• Your task
Copy out each line of the material exactly. Pictures do not belong in the copy.

(Beginning of Input for this task)

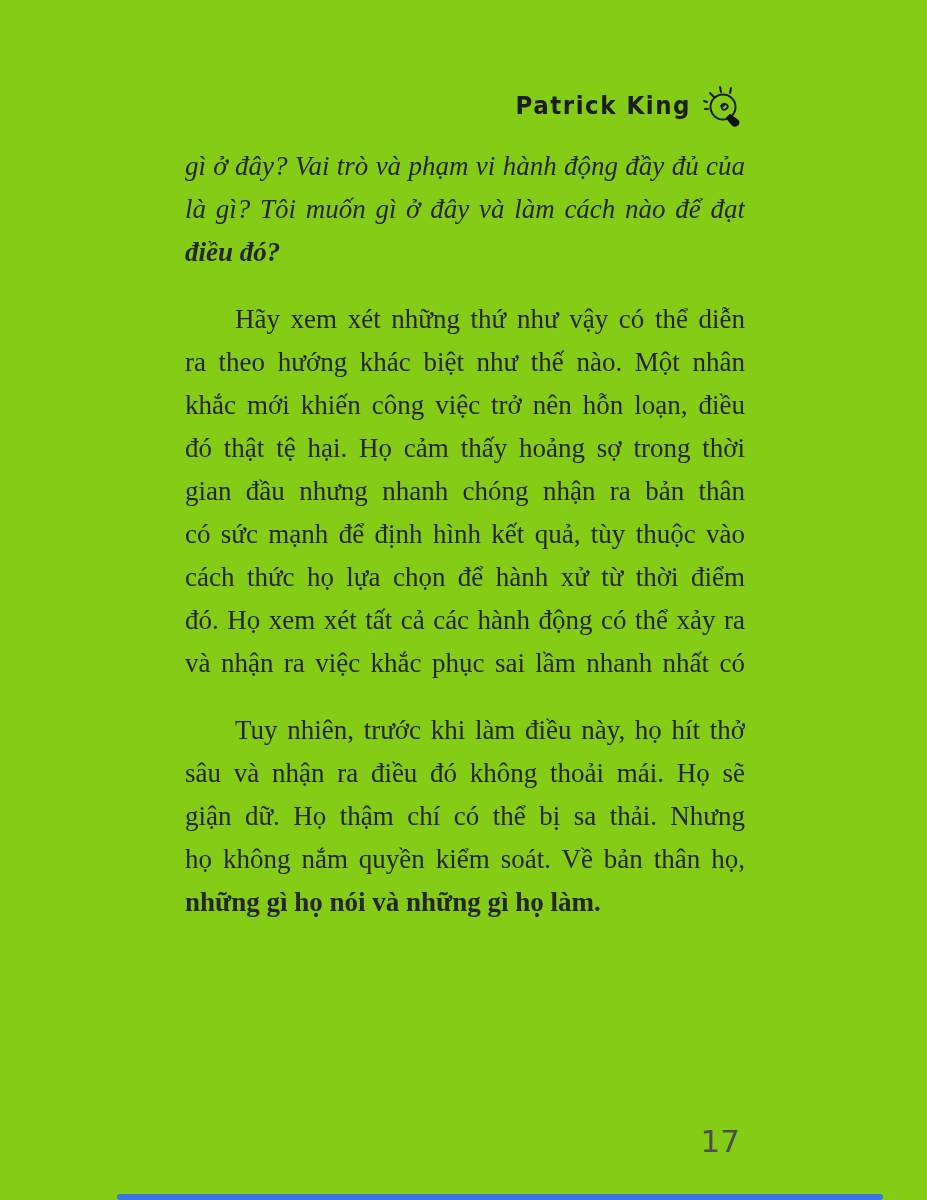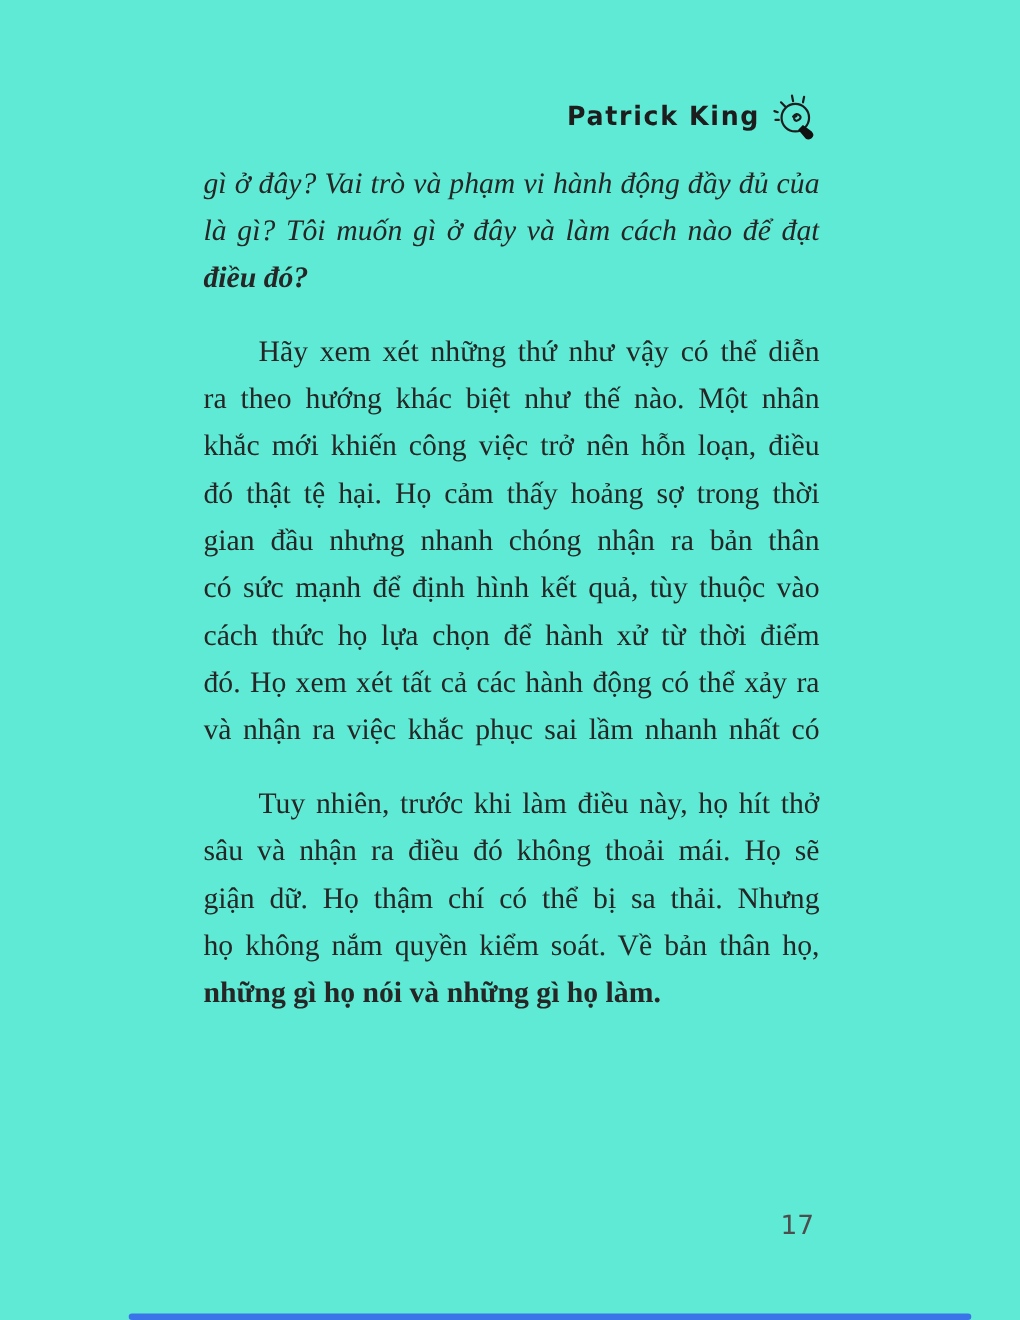--- a/index.html
+++ b/index.html
@@ -57,42 +57,42 @@
   }
   .line.last {
     text-align-last: left;
     font-weight: bold;
   }
   .line.indent { padding-left: 50px; }
 
   
   .page-number {
     position: absolute;
-    top: 1100px;
+    top: 1123px;
     right: 187px;
     font-family: "DejaVu Sans", "Liberation Sans", sans-serif;
-    font-size: 24px;
+    font-size: 31px;
     color: #4d4d4d;
     text-align: right;
   }
 
   
   .progress-bar {
     position: absolute;
     bottom: 0;
     left: 117px;
     width: 766px;
     height: 6px;
     border-radius: 3px;
   }
 </style>
 </head>
 <body>
 
-<div class="page" style="background: #5eead4;">
+<div class="page" style="background: #84cc16;">
 
   <header class="page-header">
     <span class="author-name">Patrick King</span>
     <svg class="doodle-icon" viewBox="0 0 50 44" fill="none" stroke="#1d1d1d" stroke-width="2" stroke-linecap="round">
 
       <line x1="7" y1="17" x2="10" y2="18"></line>
       <line x1="8" y1="25" x2="11" y2="25"></line>
 
       <line x1="13" y1="9" x2="17" y2="13"></line>
       <line x1="23" y1="3" x2="24" y2="8"></line>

(End of Input for this task)

• Exercise response
--- a/index.html
+++ b/index.html
@@ -57,42 +57,42 @@
   }
   .line.last {
     text-align-last: left;
     font-weight: bold;
   }
   .line.indent { padding-left: 50px; }
 
   
   .page-number {
     position: absolute;
-    top: 1100px;
+    top: 1123px;
     right: 187px;
     font-family: "DejaVu Sans", "Liberation Sans", sans-serif;
-    font-size: 24px;
+    font-size: 31px;
     color: #4d4d4d;
     text-align: right;
   }
 
   
   .progress-bar {
     position: absolute;
     bottom: 0;
     left: 117px;
     width: 766px;
     height: 6px;
     border-radius: 3px;
   }
 </style>
 </head>
 <body>
 
-<div class="page" style="background: #5eead4;">
+<div class="page" style="background: #84cc16;">
 
   <header class="page-header">
     <span class="author-name">Patrick King</span>
     <svg class="doodle-icon" viewBox="0 0 50 44" fill="none" stroke="#1d1d1d" stroke-width="2" stroke-linecap="round">
 
       <line x1="7" y1="17" x2="10" y2="18"></line>
       <line x1="8" y1="25" x2="11" y2="25"></line>
 
       <line x1="13" y1="9" x2="17" y2="13"></line>
       <line x1="23" y1="3" x2="24" y2="8"></line>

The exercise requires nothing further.